### Task item
From the data, copy out every line in which the word "already" appears.

### Data
□ □ □ □ □
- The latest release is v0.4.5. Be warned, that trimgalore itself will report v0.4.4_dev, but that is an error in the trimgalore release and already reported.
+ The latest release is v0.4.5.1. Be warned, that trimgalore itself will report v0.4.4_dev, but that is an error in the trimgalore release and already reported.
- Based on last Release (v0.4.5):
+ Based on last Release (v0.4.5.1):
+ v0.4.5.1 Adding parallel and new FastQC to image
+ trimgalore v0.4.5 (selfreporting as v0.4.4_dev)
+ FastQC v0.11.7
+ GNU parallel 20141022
□ □ □ □ □
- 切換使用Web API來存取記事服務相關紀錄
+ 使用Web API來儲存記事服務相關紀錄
□ □ □ □ □
### Result
- The latest release is v0.4.5. Be warned, that trimgalore itself will report v0.4.4_dev, but that is an error in the trimgalore release and already reported.
+ The latest release is v0.4.5.1. Be warned, that trimgalore itself will report v0.4.4_dev, but that is an error in the trimgalore release and already reported.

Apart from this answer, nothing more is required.